Unsupervised Learning: 8.16   Evaluation of unsupervised methods

Dr Chris Paton

8.16 Evaluation of unsupervised methods

Without labels, evaluation is harder than in supervised learning, but several principled approaches exist.

8.16.1 Internal indices for clustering

Indices that score a clustering using only the data and the partition.

Silhouette coefficient (§8.3.4): mean over points of $(b(i)-a(i))/\max(a(i),b(i))$.
Davies-Bouldin index: $DB = \frac{1}{K}\sum_k\max_{j\neq k}\frac{s_k+s_j}{d_{kj}}$, where $s_k$ is intra-cluster scatter and $d_{kj}$ is inter-centroid distance. Lower is better.
Calinski-Harabasz (variance ratio) index: $CH = \frac{\mathrm{tr}(B_K)/(K-1)}{\mathrm{tr}(W_K)/(n-K)}$, where $B_K$ is between-cluster dispersion and $W_K$ is within-cluster dispersion. Higher is better.

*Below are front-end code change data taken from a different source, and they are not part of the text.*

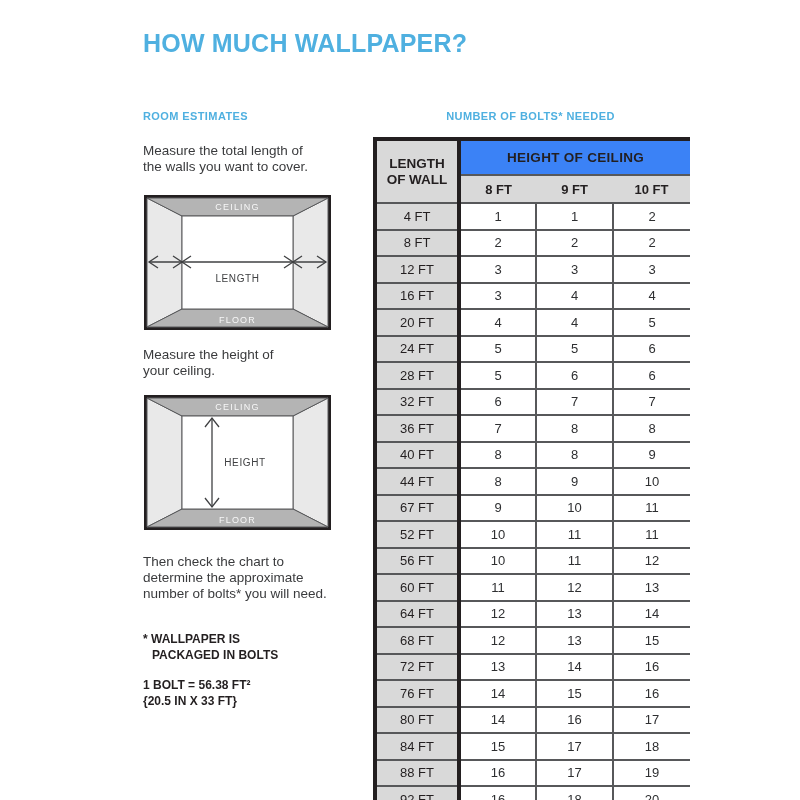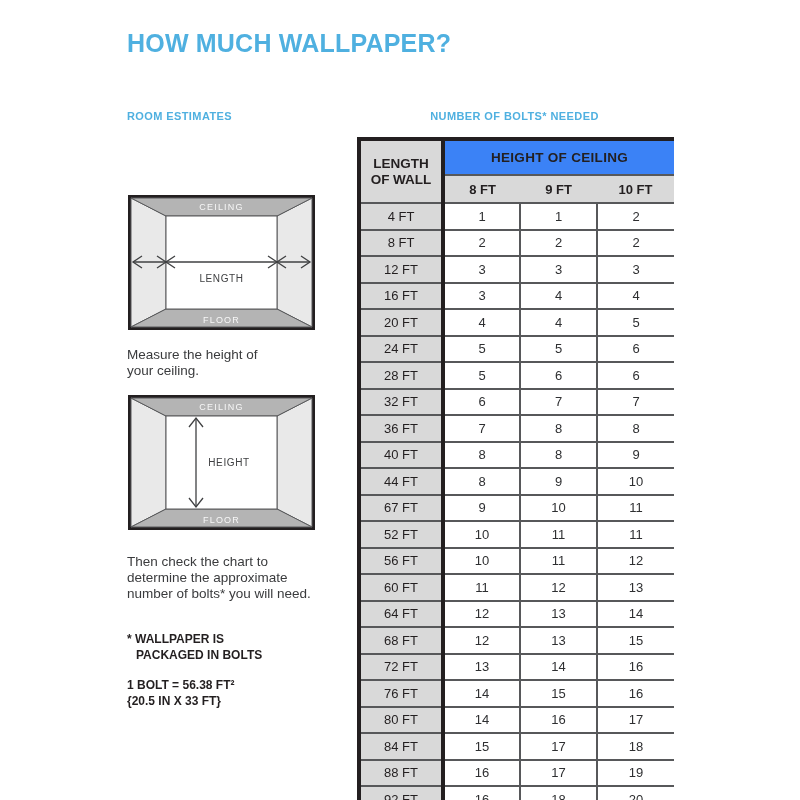--- a/index.html
+++ b/index.html
@@ -5,7 +5,7 @@
   html,body{margin:0;padding:0;background:#ffffff;}
   .page{
     position:relative;width:718px;height:800px;background:#ffffff;overflow:hidden;
-    font-family:"Liberation Sans", sans-serif;color:#3a3b3d;
+    font-family:"Liberation Sans", sans-serif;color:#3a3b3d;margin-left:16px;
   }
   .abs{position:absolute;}
   .page-title{

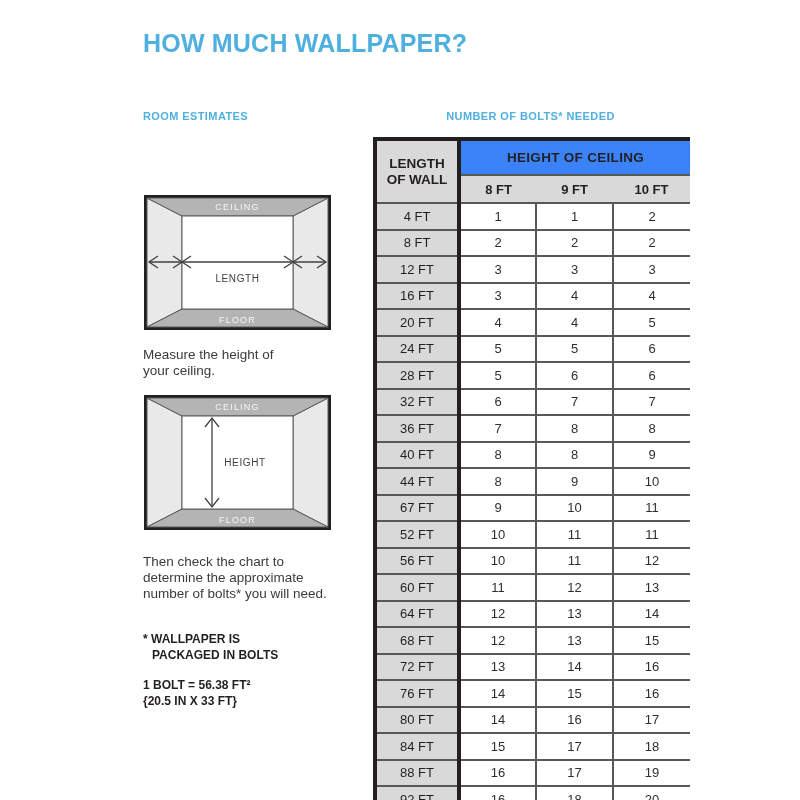--- a/index.html
+++ b/index.html
@@ -70,6 +70,8 @@
 
   <div class="abs section-heading" style="left:127px;top:110px;">ROOM ESTIMATES</div>
 
+  <div class="abs body-text" style="left:127px;top:143px;width:220px;">Measure the total length of
+the walls you want to cover.</div>
 
   <svg class="abs diagram" style="top:195px;" width="187" height="135" viewBox="0 0 187 135">
     <rect x="1.5" y="1.5" width="184" height="132" fill="#ffffff" stroke="#231f20" stroke-width="3"></rect>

Internal indices reward "ball-shaped" clusters; they will favour k-means-like solutions even on data where DBSCAN finds the true structure.

8.16.2 External indices

When some ground-truth labels exist on a held-out subset, use:

Adjusted Rand index (ARI): chance-corrected agreement between two partitions.
Normalised mutual information (NMI): $\mathrm{NMI}(U,V)=2I(U;V)/(H(U)+H(V))$.
Adjusted mutual information (AMI): chance-corrected NMI.
Homogeneity, completeness, V-measure.

These compare a learned partition to a reference partition without requiring matched labels.

8.16.3 Reconstruction error and held-out likelihood

For PCA, autoencoders, density estimators: reconstruction error or held-out log-likelihood on a test set. This is the unsupervised analogue of test loss.

8.16.4 Downstream-task evaluation

The most pragmatic evaluation: feed the learned representations or clusters into a downstream supervised task and measure performance there. If your PCA, autoencoder or LDA representation improves a classifier on a held-out test set, the unsupervised method is doing useful work; if not, it is not. This is the standard for self-supervised learning (next section).

8.16.5 Stability and reproducibility

Run the algorithm with different random seeds, subsamples and initialisations. A "real" structure should be reproducible; one that vanishes under bootstrap is suspect. The prediction strength (Tibshirani & Walther 2005) and the Jaccard index across bootstrap samples (Hennig 2007) formalise this.